**Task**
Copy every entry exactly as it stands, though any image it holds should stay out of the copy.

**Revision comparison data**
*** Begin section ***
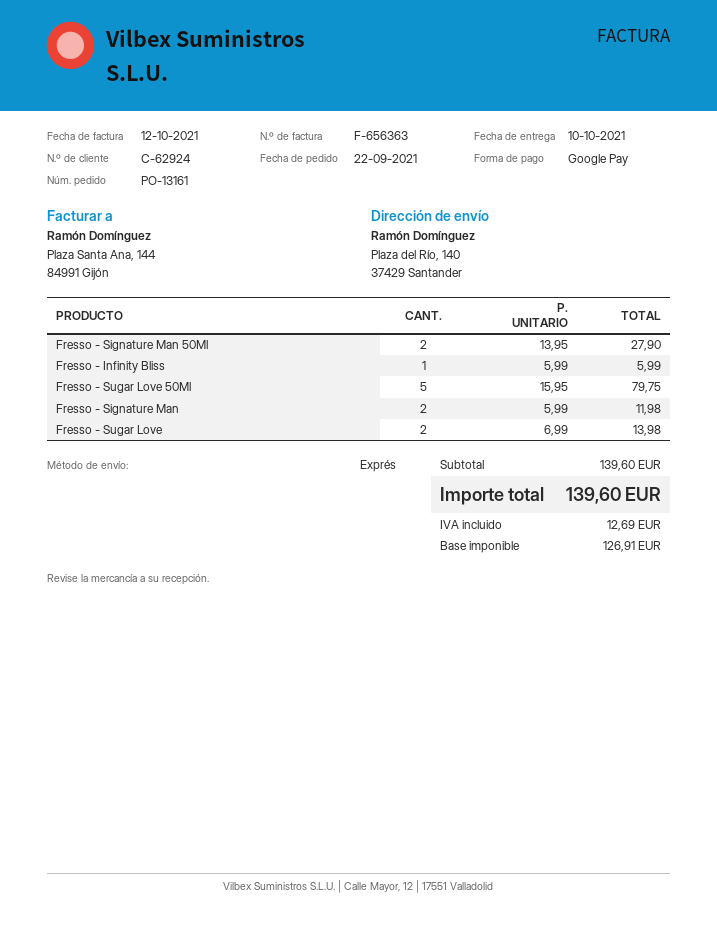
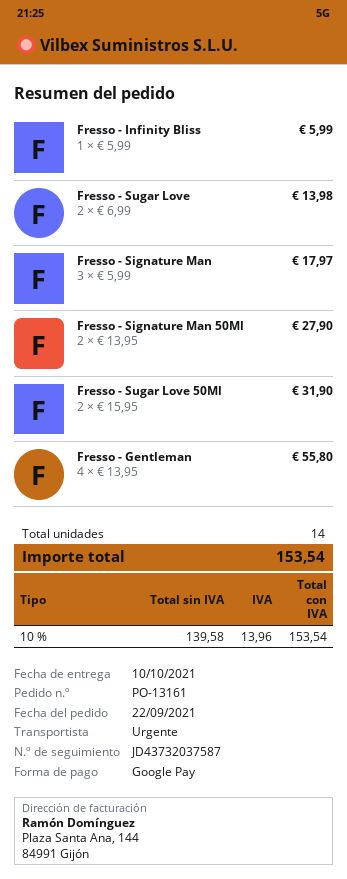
Fresso - Sugar Love 50Ml: 5 x 15.95 = 79.75 -> 2 x 15.95 = 31.90
Fresso - Signature Man: 2 x 5.99 = 11.98 -> 3 x 5.99 = 17.97
Fresso - Gentleman: none -> 4 x 13.95 = 55.80
net: 126.91 -> 139.58
tax: 12.69 -> 13.96
total: 139.60 -> 153.54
*** End section ***
**Reply to the task**
Fresso - Sugar Love 50Ml: 5 x 15.95 = 79.75 -> 2 x 15.95 = 31.90
Fresso - Signature Man: 2 x 5.99 = 11.98 -> 3 x 5.99 = 17.97
Fresso - Gentleman: none -> 4 x 13.95 = 55.80
net: 126.91 -> 139.58
tax: 12.69 -> 13.96
total: 139.60 -> 153.54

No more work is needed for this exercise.